Population genomic analysis of Aegilops tauschii identifies targets for bread wheat improvement

Authors: GAURAV, KUMAR - John Innes Center; ARORA, SANU - John Innes Center; SILVA, PAULA - Kansas State University; SANCHEZ-MARTINEZ, JAVIER - University Of Zurich; HORSNELL, RICHARD - National Institute Of Agricultural Botany (NIAB); GAO, LIANGLIANG - Kansas State University; BRAR, GURCHARAN - University Of Saskatchewan; WIDRIG, VICTORIA - University Of Zurich; RAUPP, JON - Kansas State University; SINGH, NARINDER - Kansas State University; Xu, Steven; Brown-Guedira, Gina; Faris, Justin; WULFF, BRANDE - John Innes Center

Submitted to: Nature Biotechnology
Publication Type: Peer Reviewed Journal
Publication Acceptance Date: 8/16/2021
Publication Date: 11/1/2021
Citation: Gaurav, K., Arora, S., Silva, P., Sanchez-Martinez, J., Horsnell, R., Gao, L., Brar, G., Widrig, V., Raupp, J., Singh, N., Xu, S.S., Brown Guedira, G.L., Faris, J.D., Wulff, B.B., et al. 2021. Population genomic analysis of Aegilops tauschii identifies targets for bread wheat improvement. Nature Biotechnology. 40:422-431. https://doi.org/10.1038/s41587-021-01058-4.
DOI: https://doi.org/10.1038/s41587-021-01058-4

Interpretive Summary: Modern day wheat evolved through the convergence of three different relative species and maintains the complete genetic makeup of all three species in the form of genomes A, B and D. A species of goatgrass contributed the D genome, and today goatgrass is often tapped as a genetic resource to improve traits in wheat such as yield, quality, and disease and pest resistance. To better understand the degree of genetic diversity in goatgrass, we determined the D genome DNA sequences of 242 goatgrass lines. Analysis of these DNA sequences led to the discovery of a geographically-restricted lineage of goatgrass directly involved in the formation of modern wheat thereby shedding light on the evolutionary events that shaped today’s wheat. Further genetic analysis was used to precisely identify segments of the goatgrass genome harboring genes governing resistance to diseases and pests, which were then transferred to wheat lines using cross hybridization and biotechnological methods. The genetic and genomic resources generated from this research provides wheat researchers an end-to-end pipeline for rapid and systematic exploration of the goatgrass gene pool for improving modern bread wheat.
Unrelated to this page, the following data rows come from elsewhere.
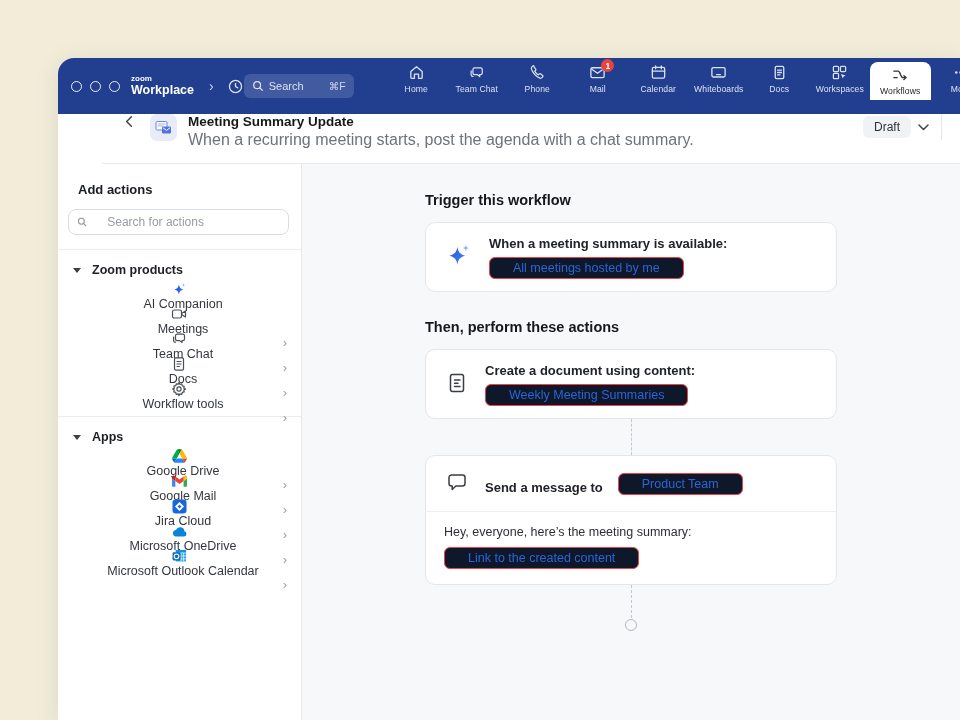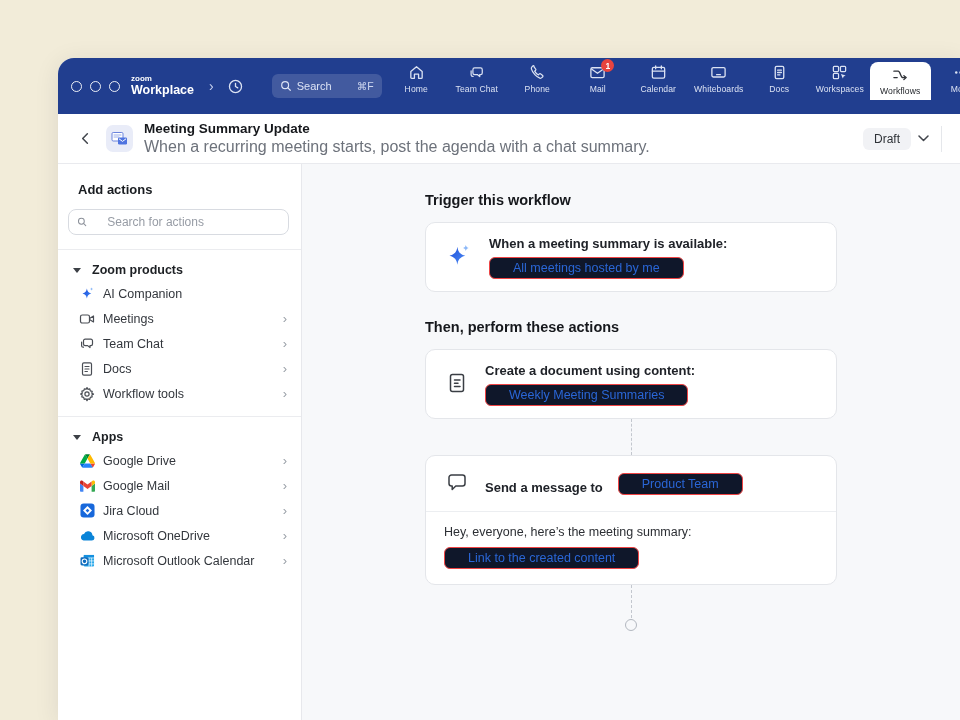"Search" .searchbox { margin-left: 28px -> 0 }
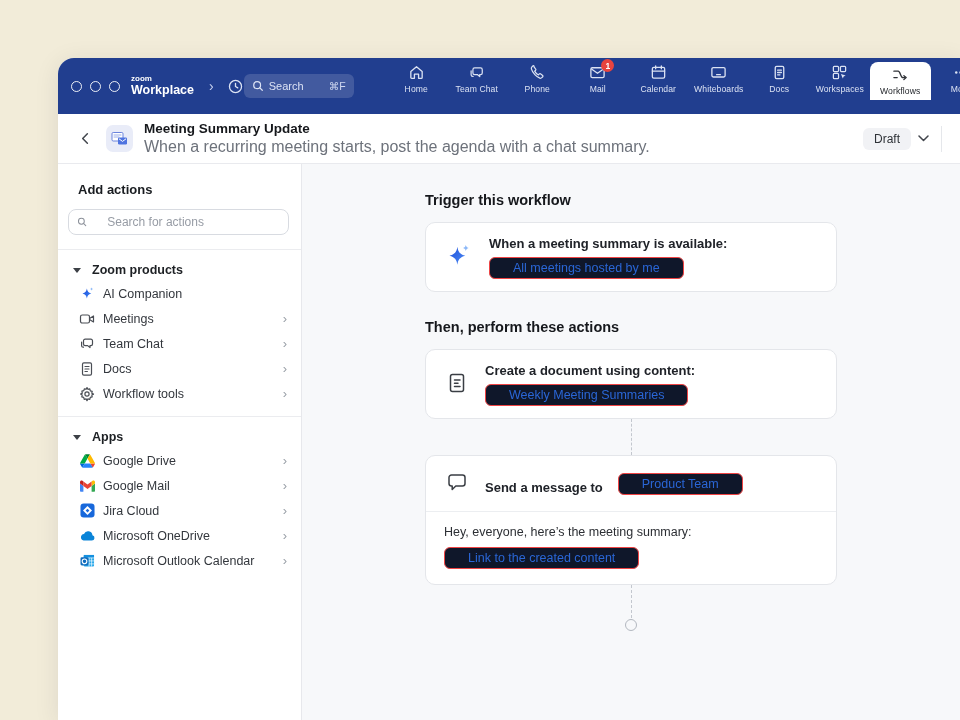"Meeting Summary Update" .header { align-items: center -> flex-start; margin-left: none -> 44px }
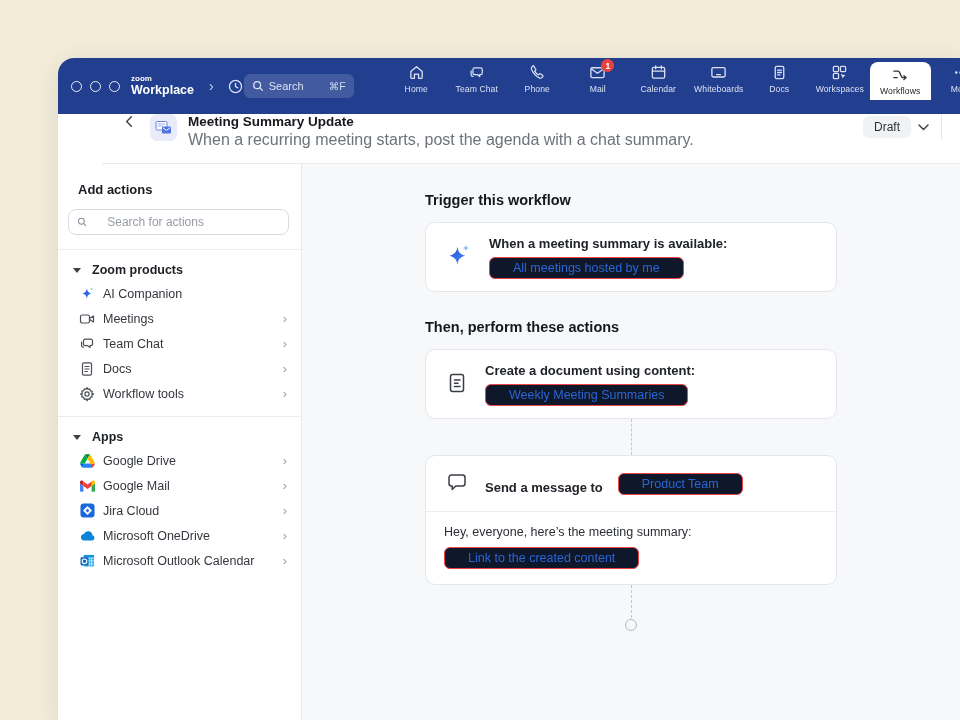"AI Companion" .sb-item { flex-direction: none -> column }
Technical Abstract: Aegilops tauschii, the wild diploid progenitor of the D subgenome of bread wheat, constitutes a reservoir of genetic diversity for improving bread wheat performance and environmental resilience. To better define and understand this diversity, we sequenced 242 Ae. tauschii accessions and compared them to the wheat D subgenome. We characterized a rare, geographically-restricted lineage of Ae. tauschii and discovered that it contributed to the wheat D subgenome, thereby elucidating the origin of bread wheat from at least two independent hybridizations. We then used k-mer—based association mapping to identify discrete genomic regions with candidate genes for disease and pest resistance and demonstrated their functional transfer into wheat by transgenesis and wide crossing, including the generation of a library of ‘synthetic’ hexaploids incorporating diverse Ae. tauschii genomes. Thus, our end-to-end pipeline permits rapid trait discovery in the diploid ancestor through to functional genetic validation in a hexaploid background amenable to breeding.